Univ. of Mississippi Uses Shaker in Bridge Testing
Dr. Elizabeth Ervin, Associate Professor in the Civil Engineering Department at the University of Mississippi, recently shared details of how she and her students used test and measurement equipment to structurally test both a student-built reinforced concrete bridge in a laboratory, as well as an actual, 32-ft tall bridge near campus.
In order to generate an inspection tool that visually reveals both damage severity and location, the Structural Health Evaluation™ (SHE™) program has been developed at the University of Mississippi. The SHE™ program contains custom code for signal processing, modal decomposition, and health indication. For any structure, this program can use time history data from any sensor with any excitation to produce damage plots. Operational deflected shapes are produced for two cases, an as-built baseline and a damaged state; comparing modes reveals possible damage locations as well as damage severity, and damage output plots are then compared via eleven damage indices derived from six published indicators.
During a small, 2-week intersession class, Dr. Ervin and her research group closed down one lane of a heavily used bridge near campus to test its structural integrity. (The bridge was built in 1940.)
To begin, the group configured a mobile test station consisting of a laptop running data acquisition software, a four-channel data acquisition module, and a pure sine inverter powered by car batteries.
They then took three single axis accelerometers that had been calibrated using a 13-lb modal shaker and a recently calibrated sensor, and mounted them to a homemade mounting block on the surface of the bridge.

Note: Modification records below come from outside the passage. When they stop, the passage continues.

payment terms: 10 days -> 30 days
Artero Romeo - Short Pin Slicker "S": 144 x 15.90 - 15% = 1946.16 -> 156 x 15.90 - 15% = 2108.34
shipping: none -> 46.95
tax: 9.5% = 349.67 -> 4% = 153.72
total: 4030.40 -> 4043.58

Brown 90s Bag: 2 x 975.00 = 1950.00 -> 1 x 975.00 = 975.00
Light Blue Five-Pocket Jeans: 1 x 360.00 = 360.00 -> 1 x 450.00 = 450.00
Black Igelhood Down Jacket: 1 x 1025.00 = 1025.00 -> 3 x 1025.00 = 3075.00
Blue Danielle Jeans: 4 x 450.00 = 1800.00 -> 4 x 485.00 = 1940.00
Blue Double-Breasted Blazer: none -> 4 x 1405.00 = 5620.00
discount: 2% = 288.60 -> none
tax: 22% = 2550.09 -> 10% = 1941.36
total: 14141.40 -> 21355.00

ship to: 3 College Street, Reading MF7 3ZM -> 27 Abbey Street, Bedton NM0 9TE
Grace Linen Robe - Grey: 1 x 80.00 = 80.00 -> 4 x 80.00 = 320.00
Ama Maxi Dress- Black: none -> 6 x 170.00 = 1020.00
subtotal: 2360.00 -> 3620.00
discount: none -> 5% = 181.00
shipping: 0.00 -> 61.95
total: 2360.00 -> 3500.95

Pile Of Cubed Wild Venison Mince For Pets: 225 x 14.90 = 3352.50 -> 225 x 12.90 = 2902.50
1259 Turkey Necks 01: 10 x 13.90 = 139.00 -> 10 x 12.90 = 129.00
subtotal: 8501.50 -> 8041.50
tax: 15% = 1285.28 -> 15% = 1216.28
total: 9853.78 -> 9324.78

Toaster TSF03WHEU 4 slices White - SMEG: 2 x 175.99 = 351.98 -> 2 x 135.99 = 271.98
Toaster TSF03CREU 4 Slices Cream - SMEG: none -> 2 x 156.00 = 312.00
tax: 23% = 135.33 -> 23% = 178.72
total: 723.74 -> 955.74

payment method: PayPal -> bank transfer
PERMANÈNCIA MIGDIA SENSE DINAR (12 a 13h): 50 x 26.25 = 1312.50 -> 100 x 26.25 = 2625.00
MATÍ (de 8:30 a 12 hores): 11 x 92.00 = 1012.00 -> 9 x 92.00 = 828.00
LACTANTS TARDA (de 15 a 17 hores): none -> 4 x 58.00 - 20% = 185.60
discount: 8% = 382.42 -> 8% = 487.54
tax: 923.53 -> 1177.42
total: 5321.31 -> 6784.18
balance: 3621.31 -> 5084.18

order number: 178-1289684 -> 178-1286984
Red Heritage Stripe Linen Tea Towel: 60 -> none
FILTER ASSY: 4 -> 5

Next, the group mounted two single-axis accelerometers underneath the bridge. Excitation for this modal analysis was provided by bridge traffic.
What did the data for this experiment show? "It was NOT good," says Dr. Ervin. "We reported our results and found out it wasn't even on any maintenance program." Modal analysis is now in progress, and indices will be calculated to show level and location of damage.
She continues, "My grad students are doing research on the 'four R's'...should we rehabilitate, repair, retrofit or raze a certain bridge? What the government does now is they have a guy go out and look at it. Bridges are complex, so how does he know if it'll collapse?"
"The United States is extending the life of its structures past how long they are supposed to last. The government requires inspection every six months to two years for every major bridge, but it depends on the structure, who built it and who is responsible for it. They forecast in the future when a bridge is built, how many cars will pass over it, how big the city will be. You can't really predict that. They are guessing and hoping, and that's not good enough."
The group conducted further structural research by building a 13-ft, 4600-lb reinforced concrete bridge in a National Center for Physical Acoustics laboratory to test as a comparison. Here, graduate student Steven Worley performed a modal "tap" test on the scale model using a 12-lb Modal Hammer Sledge with a hunk of wood providing 3D excitation. Using a triaxial accelerometer placed on top of the bridge model, graduate student Farhad Sedaghati observed the data on a laptop running data acquisition software.
"One thing about structural health monitoring is that people take daily structural data, but I am turning it into results," says Dr. Ervin. "That's what's missing in the world right now."